13. Soon thereafter, several interlocutory applications were exchanged between the parties, including one filed by the appellant seeking amendment of its plaint. That application was allowed, prompting the appellant to file an amended plaint dated 23rd May, 2008 that sought the same prayers in its plaint.
14. The record shows that on 5th February, 2009 D.A. Onyancha, J. (as he then was) heard the 2nd respondent’s application seeking to strike out the suit since it did not have a statutory compliant verifying affidavit. The learned judge found that it was in the interest of justice to sustain rather than dismiss the suit. Consequently, the appellant was granted leave to file a proper verifying affidavit within 7 days, failing which the suit would stand dismissed.
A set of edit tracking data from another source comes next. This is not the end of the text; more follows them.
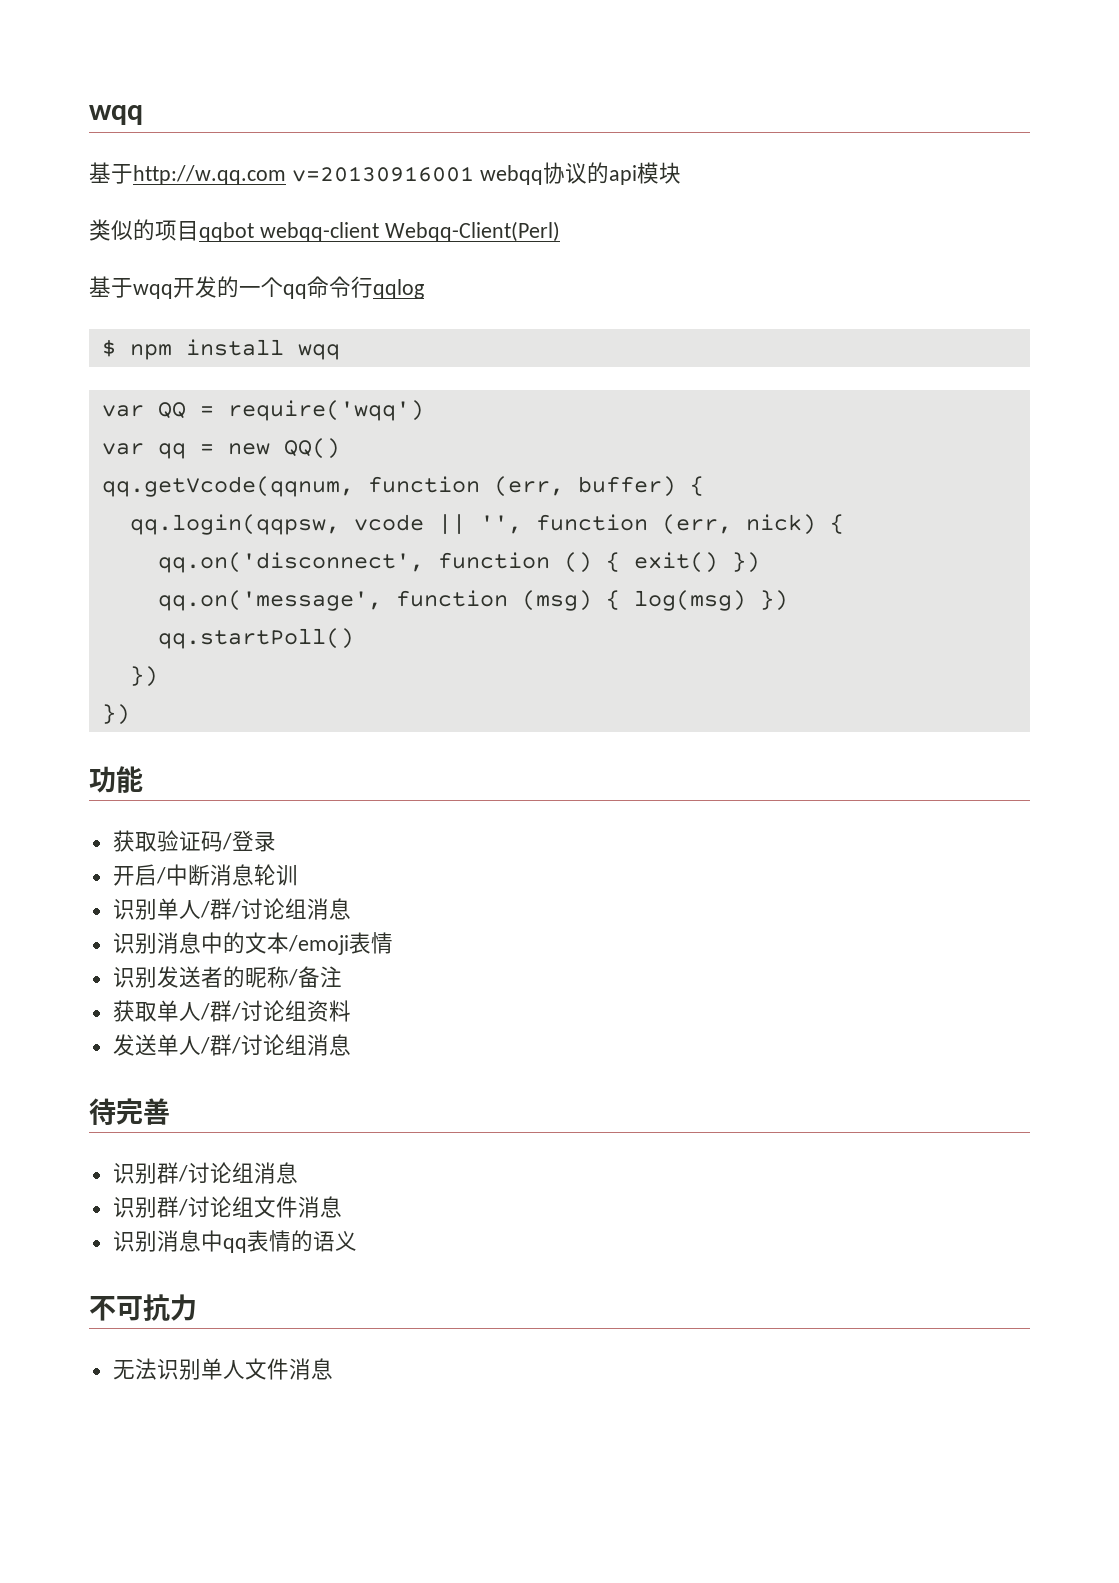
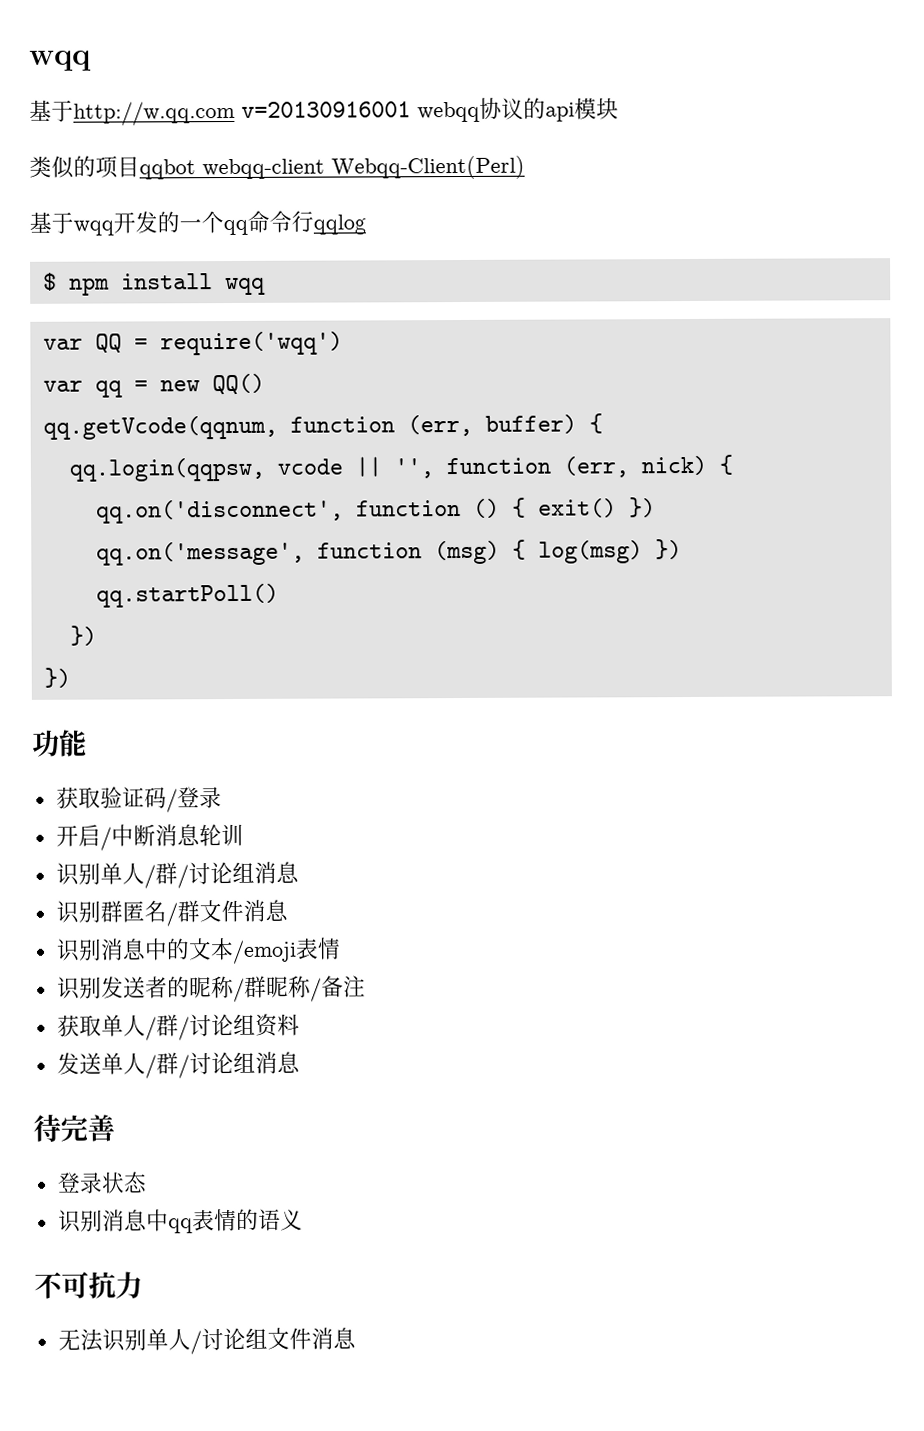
(351, 909) none -> [55,899,288,927] // 识别群匿名/群文件消息
(298, 977) none -> [243,975,322,1002] 群昵称/
[112,1162,298,1184] [112,1196,342,1218] 识别群/讨论组消息 // 识别群/讨论组文件消息 -> [56,1171,147,1194] 登录状态
(245, 1369) none -> [189,1327,268,1355] /讨论组

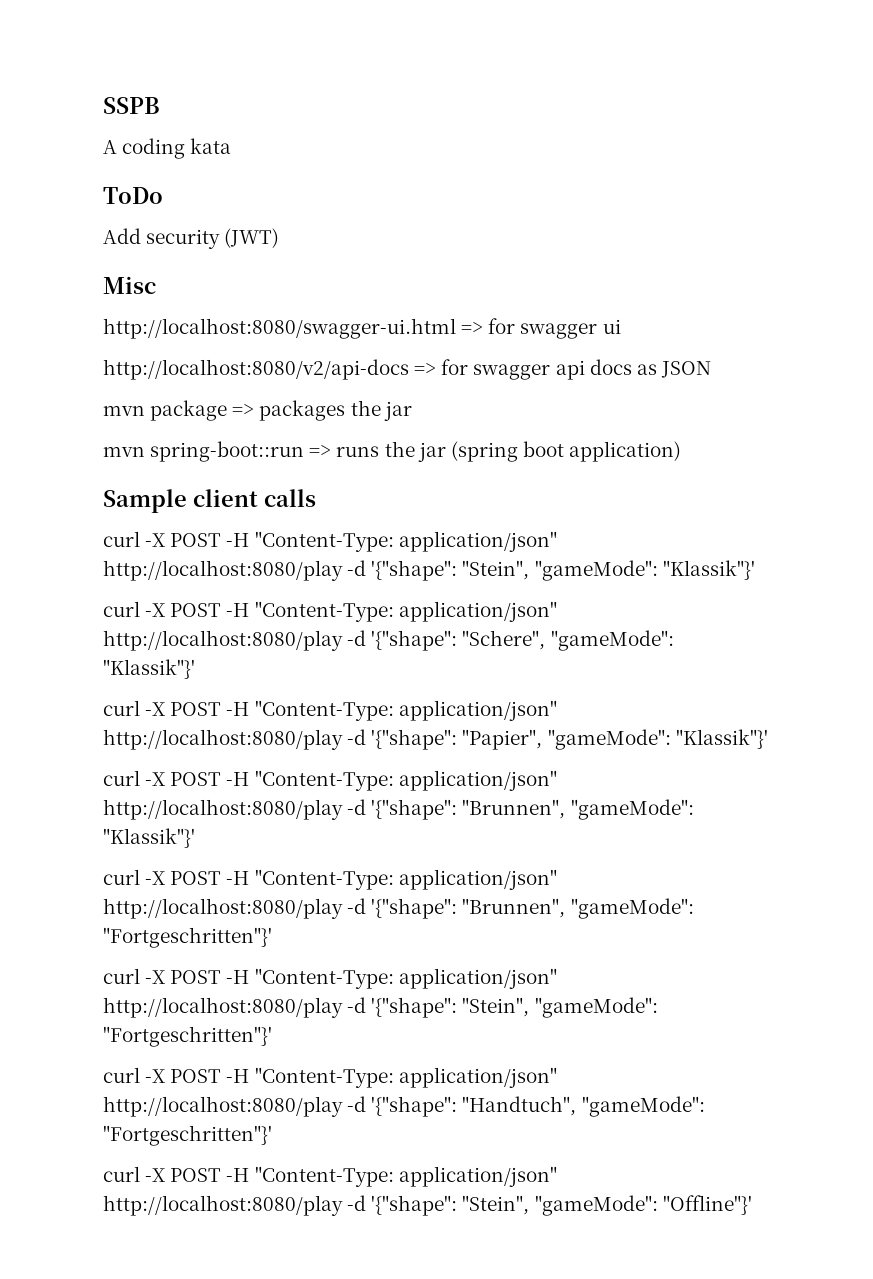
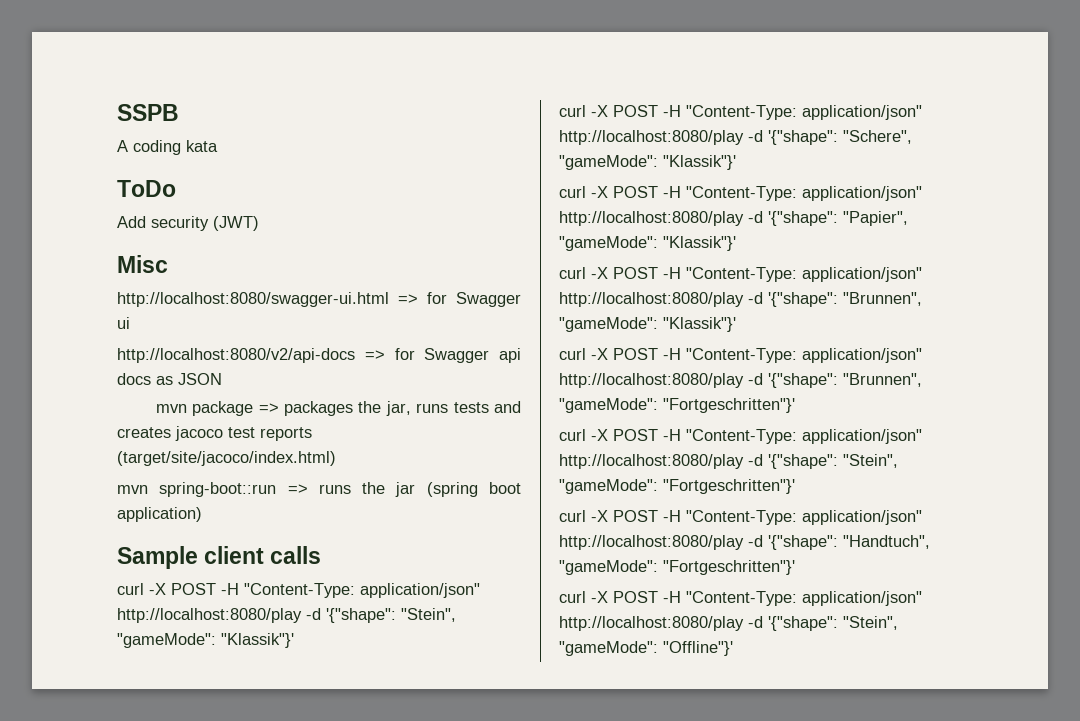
[520,323,598,339] swagger -> [456,292,521,307] Swagger
[473,364,551,380] swagger -> [424,348,490,363] Swagger
[383,401,412,421] jar -> [385,401,522,416] [117,426,312,441] [117,451,336,466] jar, runs tests and creates jacoco test reports (target/site/jacoco/index.html)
15. The appellant failed to comply. Consequently, it filed a Notice of Motion dated 23rd March, 2010 seeking to review, vary or set aside the orders of 5th February 2009. In the alternative, the appellant sought a prayer to enlarge time to file the required verifying affidavit. Muchelule, J. (as he then was) found that the application was incompetent since the appellant’s suit stood dismissed. Resultantly, on 7th October, 2010, the application was dismissed.
16. Thus, on 14th December, 2010, the appellant filed a Notice of Motion seeking to, inter alia, reinstate the suit. It was amended on 2nd March, 2011. On 8th August, 2011, K. Rawal, J. (as she then was) reinstated the suit. The appellant was further granted leave to file its verifying affidavit.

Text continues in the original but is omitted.